Dessins et textes libres...

Rome est paraît-il (d'après l'un des personnages du film Roma de Fellini) la ville idéale pour attendre la fin du monde...
De Rome je me souviens de ses trottoirs épouvantables, de ses églises innombrables, de ses chocolats excellents, ... et de son Panthéon, peut être le bâtiment le plus parfait qui existe. En tout cas qui n'a pas perdu de sa force d'émotion depuis vingt siècles.
L'extérieur en est fruste, fait de briques entassées, meurtries par le temps, par les modifications successives, les guerres peut être, les événements de l'histoire sûrement; il n'est en fait qu'un cylindre grossier surmonté d'une coupole presque plate, sans aucune décoration. Nous sommes devant une tour romaine comme il y en a eu tant, tour de guet, tour de défense, silo à grain, immeuble aveugle et sans grâce.
La première surprise vient de l'accouplement de cette tour rustique aux colonnes lourdes, d'une seule pièce, surmontées d'un tympan vidé de ses sculptures. Les colonnes sont des soldats dressés qui en défendent l'entrée; elles en constituent une garde impressionnante devant la lourde porte de bronze, elles se resserrent sous le fronton, elles assurent le seuil. Le lieu est étrange: d'un côté la ville (l'obélisque de la place, étrangement surmonté d'une croix, est tout proche), de l'autre la porte de bronze qui laisse entrevoir un douce lumière, attirante et mystérieuse.
Les quelques mètres qui séparent les colonnes antiques de l'intérieur offrent une des plus grandes surprises qui soit.
Il ne s'agit que d'une coupole légère, mais qui enchante par l'extrême justesse de ses proportions intérieures, par le dessin des caissons qui allègent le dôme, et surtout par la présence de l'oculus ouvert, seule source où la lumière et la pluie sont également bienvenues, et le soleil trace sa courbe sur l'intérieur de la coupole. Proportions idéales et simplicimes où la hauteur et la largeur sont égales, où une sphère parfaite s'inscrit entièrement dans le monument. La force et la sérénité qui s'en dégagent sont à ce prix. Le seul lieu où l'on peut, quand l'on se situe au centre, à la verticale de l'oculus, se sentir au centre du monde ou du moins d'une certaine conception du monde.

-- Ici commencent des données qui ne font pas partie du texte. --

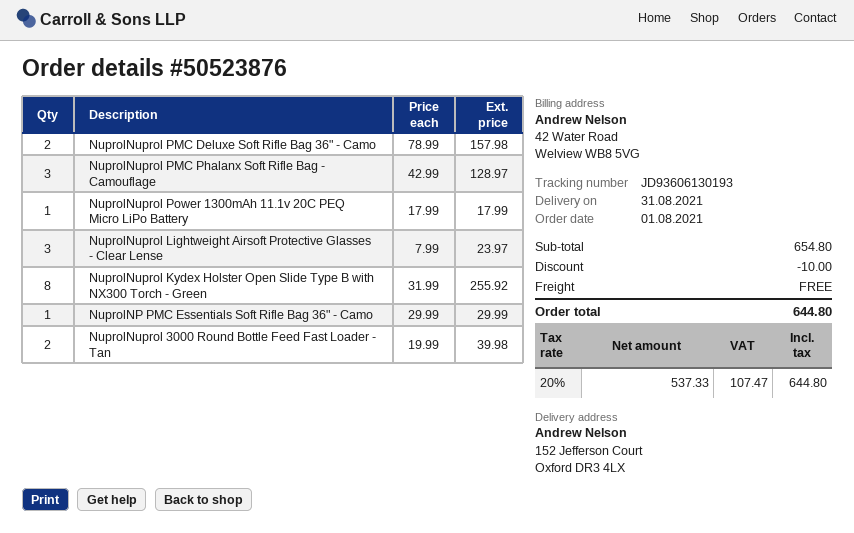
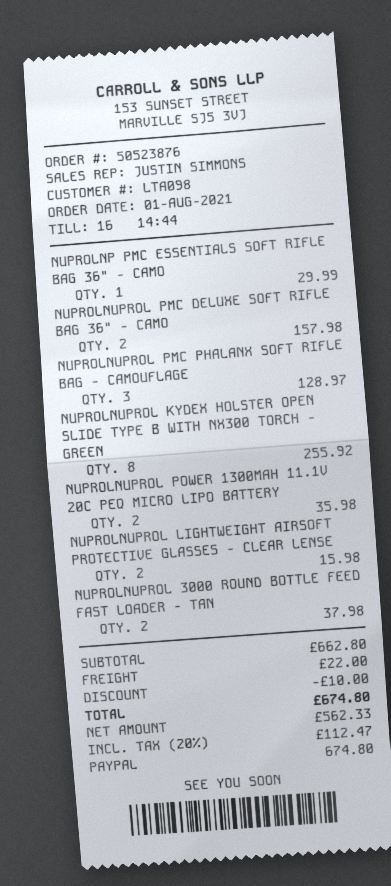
NuprolNuprol Power 1300mAh 11.1v 20C PEQ Micro LiPo Battery: 1 for 17.99 -> 2 for 35.98
NuprolNuprol Lightweight Airsoft Protective Glasses - Clear Lense: 3 for 23.97 -> 2 for 15.98
NuprolNuprol 3000 Round Bottle Feed Fast Loader - Tan: 2 for 39.98 -> 2 for 37.98
subtotal: 654.80 -> 662.80
shipping: 0.00 -> 22.00
net: 537.33 -> 562.33
tax: 20% = 107.47 -> 20% = 112.47
total: 644.80 -> 674.80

"J'avais corrigé moi-même les plans trop timides de l'architecte Apollodore. J'avais voulu que ce sanctuaire de Tous les Dieux reproduise la forme du globe terrestre et de la sphère stellaire, les sphères où se renferment les semences du feu éternel, de la sphère creuse qui contient tout. Cette coupole, construite d'une lave dure et légère qui semblait participer encore du mouvement ascendant des flammes, communiquait avec le ciel par un grand trou alternativement noir et bleu. Ce temple ouvert et secret était conçu comme un cadran solaire. Les heures tourneraient en rond sur ces caissons soigneusement polis par des artisans grecs, le disque du jour y resterait suspendu comme un bouclier d'or; la pluie formerait sur le pavement une flaque pure; la prière s'échapperait comme une fumée vers ce vide où nous mettons les dieux."
Marguerite Yourcenar, en écrivant ces lignes dans les Mémoires d'Hadrien (même s'il est avéré que nous ne connaissons pas l'architecte que l'empereur Hadrien aurait corrigé), a résumé le choc que depuis vingt siècles reçoit le visiteur, citoyen romain, courtisan, fidèle, religieux, ou touriste.
Les Mémoires elles-mêmes ont, par la densité de l'écriture, la rigueur de leur évocation et l'authenticité avec laquelle Yourcenar entre dans le personnage de l'empereur, des qualités similaires à l'architecteure du Panthéon, lieu auquel on souhaite revenir inlassablement, source inépuisable de la grandeur de l'homme et de l'harmonie qu'il peut concevoir.
Si je devais attendre la fin du monde, ce serait peut être à Rome, mais ce serait alors au centre du Panhéon.